Supporters of Turkey's Justice and Development Party (AKP) chant slogans as they listen to the party leader Prime Minister Ahmet Davutoglu, during a rally in Istanbul, as he campaigns ahead of Sunday's general election. The overarching drama of the election has been whether Turkey's President Tayyip Recep Erdogan's Justice and Development Party, or AKP, will win a strong enough majority to change the constitution and put Erdogan at the unquestioned pinnacle of Turkish politics in a new presidential system. — AP
Dasha Afanasieva
Levent Hocazade makes no apology for taking part in violent protests against Syrian refugees in the Turkish border province of Gaziantep, where an influx of hundreds of thousands fleeing war has heightened competition for jobs and sent rents rocketing.
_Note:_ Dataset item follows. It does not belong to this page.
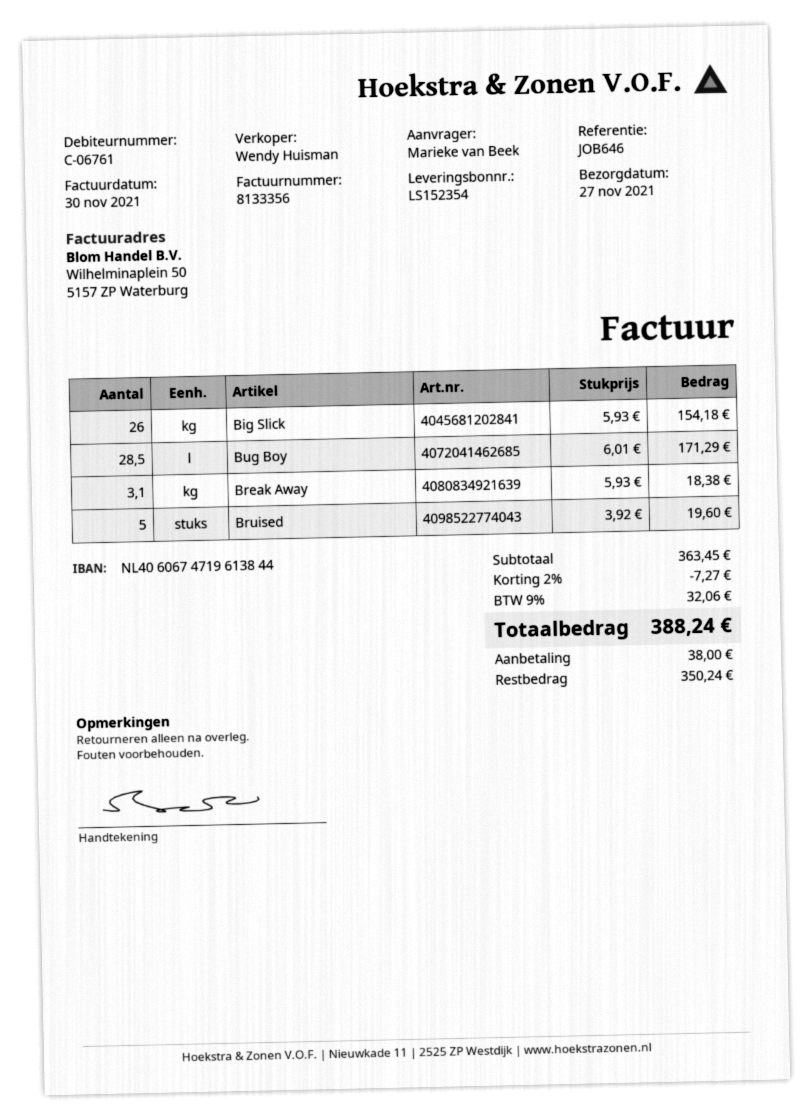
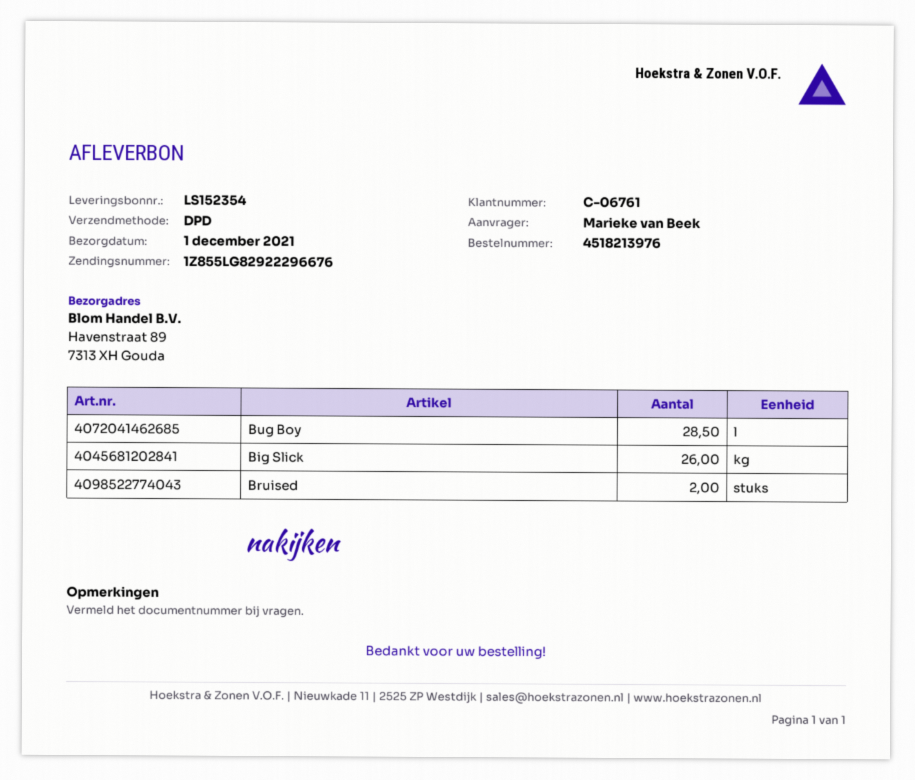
delivery date: 2021-11-27 -> 2021-12-01
Break Away: 3.1 -> none
Bruised: 5 -> 2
Gaziantep has long been a bastion of support for Turkey's AK Party, its small industry and agriculture flourishing over a decade of AKP rule. But four years of war in Syria have changed its demographics and stoked a sense of economic insecurity.
The Islamist-rooted AKP, founded by President Tayyip Erdogan, faces its closest national election on Sunday since it came to power in 2002.
Its Syria policy — supporting mainly Sunni Muslim fighters against the government of President Bashar Al-Assad in a war that has killed a quarter of a million people and driven 8 million from their homes — has largely been absent from its campaign. But it is felt keenly here on the frontier.
“If you're living somewhere and someone came and messed up your city, what would you do,” Hocazade, a 20-year old barber, said as he described taking to the streets last August after word spread of a local man murdered by a Syrian. “People are angry at the AK Party because of what the Syrians have done here,” he said.
Hocazade will vote for the right-wing Nationalist Movement Party (MHP) in Sunday's election, which could see the AKP lose its parliamentary majority for the first time since it stormed to power in 2002. He wants Syrian refugees to remain in camps.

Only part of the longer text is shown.